EXTRACTED DATA
'''

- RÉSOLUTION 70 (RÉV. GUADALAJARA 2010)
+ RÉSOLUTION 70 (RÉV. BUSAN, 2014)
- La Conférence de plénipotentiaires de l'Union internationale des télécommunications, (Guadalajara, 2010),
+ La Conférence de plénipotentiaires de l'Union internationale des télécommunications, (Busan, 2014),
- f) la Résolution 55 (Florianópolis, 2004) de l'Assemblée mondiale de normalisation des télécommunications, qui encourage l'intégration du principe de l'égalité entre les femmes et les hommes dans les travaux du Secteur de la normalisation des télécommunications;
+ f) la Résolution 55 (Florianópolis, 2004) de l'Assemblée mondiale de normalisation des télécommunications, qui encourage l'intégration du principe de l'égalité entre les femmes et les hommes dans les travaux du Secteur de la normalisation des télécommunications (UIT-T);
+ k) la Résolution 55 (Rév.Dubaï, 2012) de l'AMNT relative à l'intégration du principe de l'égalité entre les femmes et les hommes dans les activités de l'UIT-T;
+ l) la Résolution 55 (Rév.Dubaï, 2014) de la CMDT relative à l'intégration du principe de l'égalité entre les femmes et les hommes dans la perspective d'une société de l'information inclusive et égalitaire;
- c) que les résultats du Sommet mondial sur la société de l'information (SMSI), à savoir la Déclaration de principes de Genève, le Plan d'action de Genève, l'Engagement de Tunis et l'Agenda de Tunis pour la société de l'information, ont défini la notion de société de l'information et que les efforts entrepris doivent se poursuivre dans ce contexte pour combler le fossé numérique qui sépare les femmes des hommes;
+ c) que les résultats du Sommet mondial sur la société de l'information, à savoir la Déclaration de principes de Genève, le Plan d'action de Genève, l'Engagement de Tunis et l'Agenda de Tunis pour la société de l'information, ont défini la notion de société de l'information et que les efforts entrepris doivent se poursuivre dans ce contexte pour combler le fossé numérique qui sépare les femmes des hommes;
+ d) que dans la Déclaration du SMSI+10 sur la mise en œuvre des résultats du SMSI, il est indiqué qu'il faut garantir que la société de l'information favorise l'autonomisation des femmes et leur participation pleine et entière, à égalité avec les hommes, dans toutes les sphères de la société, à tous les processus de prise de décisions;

'''

TASK BRIEF
Retype each record in full, please.

REPLY
- RÉSOLUTION 70 (RÉV. GUADALAJARA 2010)
+ RÉSOLUTION 70 (RÉV. BUSAN, 2014)
- La Conférence de plénipotentiaires de l'Union internationale des télécommunications, (Guadalajara, 2010),
+ La Conférence de plénipotentiaires de l'Union internationale des télécommunications, (Busan, 2014),
- f) la Résolution 55 (Florianópolis, 2004) de l'Assemblée mondiale de normalisation des télécommunications, qui encourage l'intégration du principe de l'égalité entre les femmes et les hommes dans les travaux du Secteur de la normalisation des télécommunications;
+ f) la Résolution 55 (Florianópolis, 2004) de l'Assemblée mondiale de normalisation des télécommunications, qui encourage l'intégration du principe de l'égalité entre les femmes et les hommes dans les travaux du Secteur de la normalisation des télécommunications (UIT-T);
+ k) la Résolution 55 (Rév.Dubaï, 2012) de l'AMNT relative à l'intégration du principe de l'égalité entre les femmes et les hommes dans les activités de l'UIT-T;
+ l) la Résolution 55 (Rév.Dubaï, 2014) de la CMDT relative à l'intégration du principe de l'égalité entre les femmes et les hommes dans la perspective d'une société de l'information inclusive et égalitaire;
- c) que les résultats du Sommet mondial sur la société de l'information (SMSI), à savoir la Déclaration de principes de Genève, le Plan d'action de Genève, l'Engagement de Tunis et l'Agenda de Tunis pour la société de l'information, ont défini la notion de société de l'information et que les efforts entrepris doivent se poursuivre dans ce contexte pour combler le fossé numérique qui sépare les femmes des hommes;
+ c) que les résultats du Sommet mondial sur la société de l'information, à savoir la Déclaration de principes de Genève, le Plan d'action de Genève, l'Engagement de Tunis et l'Agenda de Tunis pour la société de l'information, ont défini la notion de société de l'information et que les efforts entrepris doivent se poursuivre dans ce contexte pour combler le fossé numérique qui sépare les femmes des hommes;
+ d) que dans la Déclaration du SMSI+10 sur la mise en œuvre des résultats du SMSI, il est indiqué qu'il faut garantir que la société de l'information favorise l'autonomisation des femmes et leur participation pleine et entière, à égalité avec les hommes, dans toutes les sphères de la société, à tous les processus de prise de décisions;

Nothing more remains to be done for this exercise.